As previously reported by FOX Business, 30 percent of baby boomers between the ages of 65 and 72 were either working or looking for work in 2018 – higher engagement rates than what was observed among previous generations at the same age.

The baby boomer generation typically refers to those born between 1946 and 1964.

The trend was consistent among both men and women.

Retirement savings challenges – as life expectancies increase – are one reason Americans might be opting to stay in the labor force.

According to a report from the Government Accountability Office (GAO), nearly 30 percent of people over the age of 55 have no retirement savings and no pension plan. Meanwhile, the personal savings rate has declined from 14.2 percent in 1975 to 6.8 percent in 2018.

Insufficient savings, combined with low wage growth – which the GAO says remains near 1970 levels – rising health care costs and longer life expectancies are creating trouble for many American workers hoping for full retirement.

Working longer, however, can lead to higher Social Security benefits. Waiting until “full retirement age” (70) to claim Social Security will result in larger checks.

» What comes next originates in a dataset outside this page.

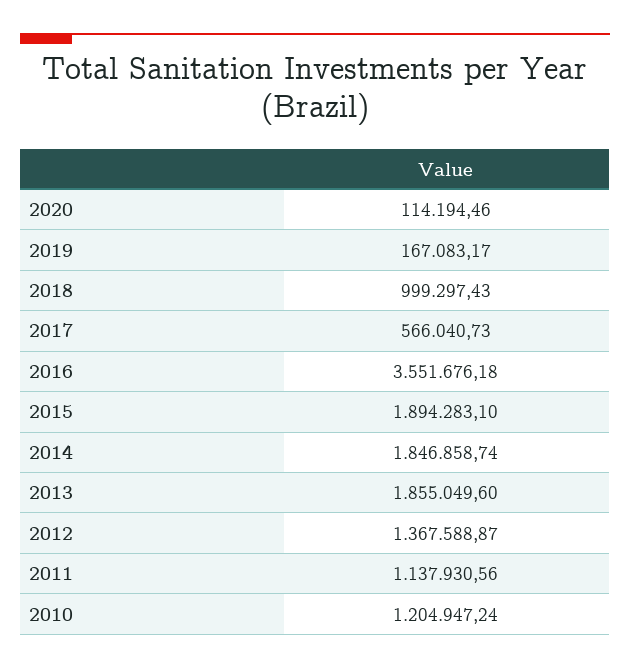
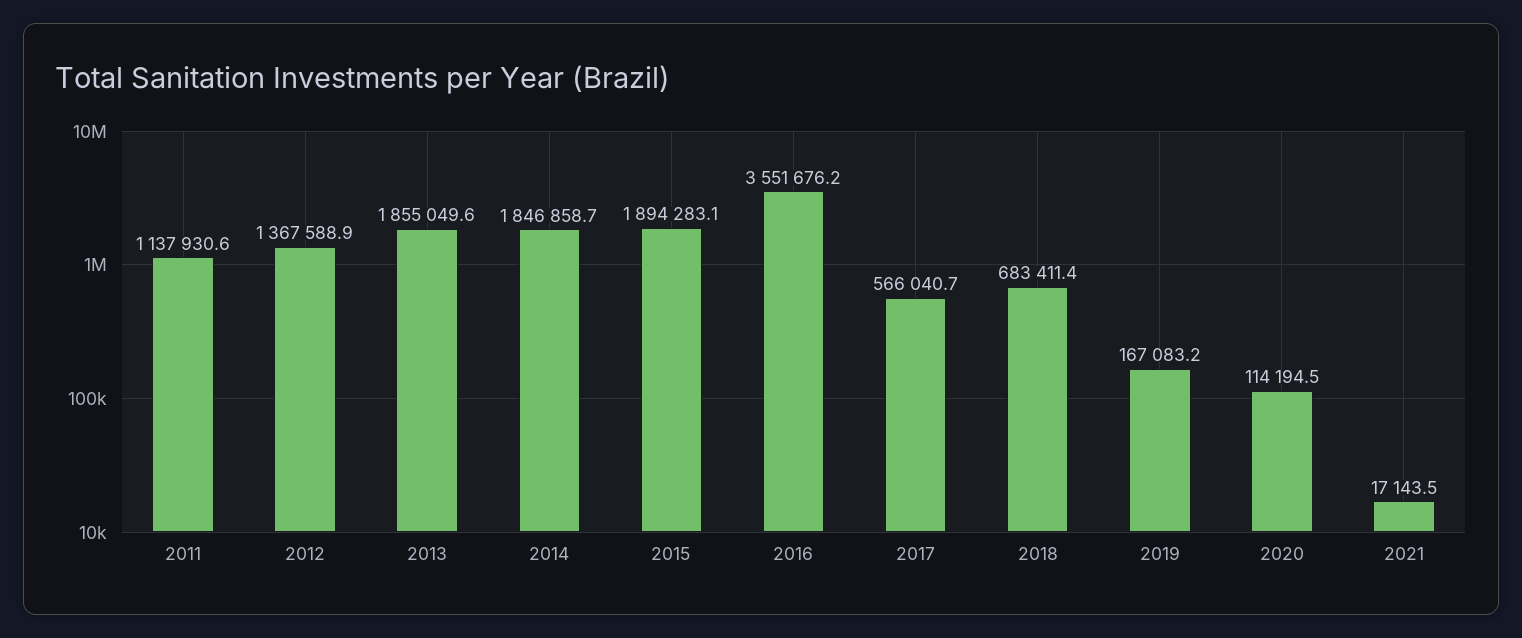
2018: 999297.43 -> 683411.4
2010: 1204947.24 -> none
2021: none -> 17143.5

Delaying when you collect, if possible, can actually increase your benefit by as much as 32 percent.

There's another reason why waiting to retire could be worth it: As the number of older workers in the labor force increases, so do their wages. Data from the U.S. Census Bureau showed that between 1994 and 2005, average monthly wages for those over 65 increased by 80 percent, to $4,092. That far outpaced any other age demographic.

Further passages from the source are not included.